**EXERCISE DIRECTIONS:**
The data below holds a line containing "obj3IMG010.bmp | circularidad: 0.169 -> 0.26" and a line containing "34 | times: 3.95 -> 3.93"; please quote exactly those two lines and every line between them, and nothing else.

**INFORMATION GIVEN:**

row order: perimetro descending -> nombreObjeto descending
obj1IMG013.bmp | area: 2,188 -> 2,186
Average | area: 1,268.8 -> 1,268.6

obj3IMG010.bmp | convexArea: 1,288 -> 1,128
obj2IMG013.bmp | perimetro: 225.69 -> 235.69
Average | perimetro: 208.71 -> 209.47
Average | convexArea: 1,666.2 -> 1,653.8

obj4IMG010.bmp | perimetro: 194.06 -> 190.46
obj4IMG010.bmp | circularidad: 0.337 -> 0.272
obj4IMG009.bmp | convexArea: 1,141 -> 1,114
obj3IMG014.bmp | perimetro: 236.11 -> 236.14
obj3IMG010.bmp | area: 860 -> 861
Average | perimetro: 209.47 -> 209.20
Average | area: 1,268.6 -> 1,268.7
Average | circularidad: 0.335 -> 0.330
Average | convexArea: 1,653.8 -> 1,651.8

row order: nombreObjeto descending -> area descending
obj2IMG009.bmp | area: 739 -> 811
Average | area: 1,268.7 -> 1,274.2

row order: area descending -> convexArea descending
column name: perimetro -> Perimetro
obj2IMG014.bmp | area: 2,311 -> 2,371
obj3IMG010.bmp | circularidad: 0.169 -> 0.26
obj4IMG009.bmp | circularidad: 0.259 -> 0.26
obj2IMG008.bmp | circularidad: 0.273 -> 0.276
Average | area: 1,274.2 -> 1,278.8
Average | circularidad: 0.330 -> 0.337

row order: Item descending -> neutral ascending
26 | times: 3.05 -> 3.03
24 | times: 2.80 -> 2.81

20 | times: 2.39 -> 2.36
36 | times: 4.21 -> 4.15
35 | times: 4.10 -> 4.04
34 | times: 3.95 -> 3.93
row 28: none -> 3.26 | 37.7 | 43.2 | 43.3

==

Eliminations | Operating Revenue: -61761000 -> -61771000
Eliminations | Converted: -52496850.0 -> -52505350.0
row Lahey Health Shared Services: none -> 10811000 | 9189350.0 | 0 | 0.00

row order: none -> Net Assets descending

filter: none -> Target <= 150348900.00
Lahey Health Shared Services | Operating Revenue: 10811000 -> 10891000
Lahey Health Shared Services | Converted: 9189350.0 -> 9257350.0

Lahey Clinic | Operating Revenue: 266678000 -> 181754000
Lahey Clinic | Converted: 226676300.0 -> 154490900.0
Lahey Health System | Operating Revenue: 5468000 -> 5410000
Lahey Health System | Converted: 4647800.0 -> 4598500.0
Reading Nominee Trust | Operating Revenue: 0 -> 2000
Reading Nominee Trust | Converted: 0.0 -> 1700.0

**EXERCISE ANSWER:**
obj3IMG010.bmp | circularidad: 0.169 -> 0.26
obj4IMG009.bmp | circularidad: 0.259 -> 0.26
obj2IMG008.bmp | circularidad: 0.273 -> 0.276
Average | area: 1,274.2 -> 1,278.8
Average | circularidad: 0.330 -> 0.337

row order: Item descending -> neutral ascending
26 | times: 3.05 -> 3.03
24 | times: 2.80 -> 2.81

20 | times: 2.39 -> 2.36
36 | times: 4.21 -> 4.15
35 | times: 4.10 -> 4.04
34 | times: 3.95 -> 3.93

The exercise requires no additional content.